At some points, Say went up to the edge of discovering the marginal utility concept, without ever quite doing so. Thus he saw that relative valuations of goods depends on ‘degrees of estimation in the mind of the valuer’. But since he did not discover the marginal concept, he could not fully solve the value paradox. In fact, he did far less well at solving it than his continental predecessors. And so Say simply dismissed use-value and the value paradox altogether, and decided to concentrate on exchange-value….

But whereas Say simply discarded use-value, Ricardo made the value paradox and the unfortunate split between use- and exchange-value the key to his value theory. For Ricardo, iron was worth less than gold because the labour cost of digging and producing gold was greater than the labour cost of producing iron. Ricardo admitted that utility ‘is certainly the foundation of value’, but this was apparently of only remote interest, since the ‘degree of utility’ can never be the measure by which to estimate its value. All too true, but Ricardo failed to see the absurdity of looking for such a measure in the first place. His second absurdity, as we shall see further below, was in thinking that labour cost provided such a ‘true’ and invariable measure of value. As Say wrote in his annotations on the French translation of Ricardo’s Principles, ‘an invariable measure of value is a pure chimera’.

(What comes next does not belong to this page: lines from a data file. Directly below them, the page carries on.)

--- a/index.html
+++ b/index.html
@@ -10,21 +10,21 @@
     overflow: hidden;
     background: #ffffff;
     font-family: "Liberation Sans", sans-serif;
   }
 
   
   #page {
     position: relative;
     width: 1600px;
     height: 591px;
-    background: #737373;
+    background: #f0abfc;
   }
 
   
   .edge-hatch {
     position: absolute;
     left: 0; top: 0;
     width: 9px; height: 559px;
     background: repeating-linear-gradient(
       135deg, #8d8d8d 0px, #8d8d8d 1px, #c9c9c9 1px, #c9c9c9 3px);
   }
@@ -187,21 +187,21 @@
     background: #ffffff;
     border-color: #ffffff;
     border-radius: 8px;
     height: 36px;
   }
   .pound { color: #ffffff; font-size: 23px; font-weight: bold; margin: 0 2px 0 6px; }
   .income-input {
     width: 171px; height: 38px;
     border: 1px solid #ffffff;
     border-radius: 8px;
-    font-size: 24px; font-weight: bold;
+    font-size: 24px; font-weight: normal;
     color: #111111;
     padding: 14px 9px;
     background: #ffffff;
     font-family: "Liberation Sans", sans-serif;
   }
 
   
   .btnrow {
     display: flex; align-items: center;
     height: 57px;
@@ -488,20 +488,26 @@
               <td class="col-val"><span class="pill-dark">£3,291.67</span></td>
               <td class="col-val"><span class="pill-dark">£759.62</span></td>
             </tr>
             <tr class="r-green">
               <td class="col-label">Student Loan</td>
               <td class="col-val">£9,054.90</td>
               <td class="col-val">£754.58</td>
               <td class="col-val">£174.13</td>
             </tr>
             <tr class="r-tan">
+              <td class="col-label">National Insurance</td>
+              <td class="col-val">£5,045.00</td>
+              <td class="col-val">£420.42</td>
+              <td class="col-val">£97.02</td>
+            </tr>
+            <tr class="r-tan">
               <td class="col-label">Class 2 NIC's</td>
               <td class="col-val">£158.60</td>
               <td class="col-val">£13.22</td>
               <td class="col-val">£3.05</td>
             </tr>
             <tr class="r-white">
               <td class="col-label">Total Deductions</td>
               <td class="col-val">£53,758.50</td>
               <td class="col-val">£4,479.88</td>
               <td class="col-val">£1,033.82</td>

Smith, and still more Ricardo, were pushed into their labour cost theory by concentrating on the long-run ‘natural’ price of products. Say’s analysis was aided greatly by his realistic concentration on the explanation of real market price.

– Murry Rothbard, An Austrian Perspective on the History of Economic Thought, 1.5 Utility, productivity and distribution

Not only does Asher not understand what subjective value is, he then compounds his error by leaping to an erroneous conclusion on the basis of his false understanding.  Subjective value severs any possible connection between price and justice; it specifically denies even the possibility that there is necessarily any connection between the exchange value of a particular object to two parties at one point in time and the value of that same object to those two parties at a different point in time, much less any significance to any one else of either of those two different exchange values.

Nor is subjective value theory new.  Rothbard traces it back to Democritus, a contemporary of Socrates, of whom he writes: “Democritus contributed two important strands of thought to the development of economics. First, he was the founder of subjective value theory. Moral values, ethics, were absolute, Democritus taught, but economic values were necessarily subjective. ‘The same thing’, Democritus writes, may be ‘good and true for all men, but the pleasant differs from one and another’.”

Rothbard also noted that Saint Augustine grasped the essence of subjective value: “Augustine’s economic views were scattered throughout The City of God and his other highly influential writings. But he definitely, and presumably independently of Aristotle, arrived at the view that people’s payments for goods, the valuation they placed on them, was determined by their own needs rather than by any more objective criterion or by their rank in the order of nature. This was at least the basis of the later Austrian theory of subjective value.”

There is, there can be, no such thing as a “just price” under subjective value theory because the value placed upon an object by an individual, which is used to establish the price, is both unique and dynamic.  This is in direct contradiction to the objective value concept that has dominated economics ever since Adam Smith revived the ancient value paradox by confusing exchange value with use value.